Swift as were the great cubes ahead, though, our great cruisers of the Interstellar Patrol, speediest of all the galaxy's ships, were proving now to be swifter, since slowly, steadily, we had begun to overhaul those fleeing shapes. I heard Gor Han's deep voice, excited as always in battle, from the speech-instruments, heard Jurt Tul's calm comments as we drove nearer the flying cubes, heard Najus Nar's eager cries. The cubes were passing out now from over the great coma, on over the vast tail, to my puzzlement. I had thought they were striving to gain the interior of the comet, but instead they were racing away from it, while with every moment we were drawing nearer to them. Then, just when it seemed that another moment's flight would bring us upon them, they halted abruptly in space, hovering above the faint, vast-streaming tail, and then plunged straight down into the mighty currents of the tail, and were moving back, inside that tail, toward the great coma behind us!
"The tail!" cried Najus Nar. "They're going up the tail itself and into the coma's heart!"
But I too had seen and had understood all in that moment, had understood what I had not dreamed before, that the only opening through the great coma to the hollow at its heart lay at the coma's rear, and could be reached only by struggling up to it through the awful currents of the tail! These mighty cubes, I saw, had been constructed in that shape especially to resist and endure those terrible, back-sweeping ether-currents set up by the comet's rush through the void, terrific currents glowing with the electrical energy shot backward and dissipated in driving the comet on. The cubes thus specially constructed could brave those colossal currents where weaker craft would be battered to fragments. All this I understood and weighed, in that tense moment, and then had made decision and was shouting back into the instrument before me.
"Down with our ships, too, then!" I cried. "We're going up the tail after them!"

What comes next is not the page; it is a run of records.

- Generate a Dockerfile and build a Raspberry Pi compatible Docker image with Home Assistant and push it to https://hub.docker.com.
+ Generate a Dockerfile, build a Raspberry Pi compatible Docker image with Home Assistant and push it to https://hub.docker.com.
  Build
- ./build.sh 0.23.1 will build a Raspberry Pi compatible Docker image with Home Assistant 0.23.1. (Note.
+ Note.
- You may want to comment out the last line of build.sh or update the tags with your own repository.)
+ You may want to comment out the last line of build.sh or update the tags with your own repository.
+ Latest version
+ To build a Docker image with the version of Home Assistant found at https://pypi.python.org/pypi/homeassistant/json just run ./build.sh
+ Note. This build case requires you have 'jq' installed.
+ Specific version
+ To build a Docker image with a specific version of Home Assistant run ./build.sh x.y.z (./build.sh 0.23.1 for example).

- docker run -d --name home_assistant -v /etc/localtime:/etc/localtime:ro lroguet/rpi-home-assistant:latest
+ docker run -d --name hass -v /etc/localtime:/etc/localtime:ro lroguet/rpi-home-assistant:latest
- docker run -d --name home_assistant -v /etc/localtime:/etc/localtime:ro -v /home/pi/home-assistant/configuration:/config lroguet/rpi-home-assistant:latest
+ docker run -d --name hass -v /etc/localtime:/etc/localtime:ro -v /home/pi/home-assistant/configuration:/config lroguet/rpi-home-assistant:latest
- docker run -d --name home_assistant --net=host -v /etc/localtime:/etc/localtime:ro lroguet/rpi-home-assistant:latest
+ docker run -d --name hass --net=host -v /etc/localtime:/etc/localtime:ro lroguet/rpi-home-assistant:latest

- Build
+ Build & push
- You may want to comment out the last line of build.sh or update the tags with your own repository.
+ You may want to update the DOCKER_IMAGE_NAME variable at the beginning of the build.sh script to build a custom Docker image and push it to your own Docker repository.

I heard an exclamation from Gor Han, an answering shout from Najus Nar, and then my cruiser and all the cruisers behind us were dipping steeply downward, plunging into the vast and faint-glowing tail! The next moment was one of blind, utter confusion, for as we plunged into the terrific currents our cruisers were whirled up and backward as though by gigantic hands, thrown helplessly like leaves in a terrific wind, cruiser smashing against cruiser and destroying each other there by dozens in that wild moment. Then as the pilot beside me clung to the controls, bringing its bows around to face those mighty currents, heading toward the coma, our ship steadied, while those about it steadied likewise. We had lost half a hundred ships in that first terrific plunge, but neither my own nor those of the three Sub-Chiefs had been injured, and now we were moving slowly up the great currents of the tail toward the coma. The tail about us was to the eyes but a great region of faint light, but far ahead of us there glowed like a crimson wall of light across the heavens the mighty coma, and against it we could make out the dark square shapes of the cube-ships we pursued, likewise fighting their way toward the coma through those terrific currents.
* * *
I think now that the moments which followed, as we struggled in pursuit of those cubes, were almost the most terrible I ever experienced, moments in which it seemed impossible that our ships could breast such awful currents and live. About us the currents roared deafeningly, thrilling through every portion of our ships, sweeping against us with titanic power. On and on we struggled, veering to take advantage of weaker currents, blundering into great maelstroms, swaying, plunging, fighting on, with the coma's glowing wall looming ever closer ahead. I heard Gor Han's anxious comments from the instrument before me, glimpsed cruisers here and there behind my own collapsing and sweeping backward, knew that not for long could we fight against those currents and live.
The coma was very near, now, a giant wall of crimson light across the heavens, and now I made out a dark circle within that glowing wall, a circular opening rapidly largening to our eyes and toward which the flying cubes ahead were struggling.
"The opening!" Gor Han was shouting, his voice coming to me even above the awful din of the currents about us.
"Straight toward it after those cubes!" I cried. "Our ships can't stand this much longer!"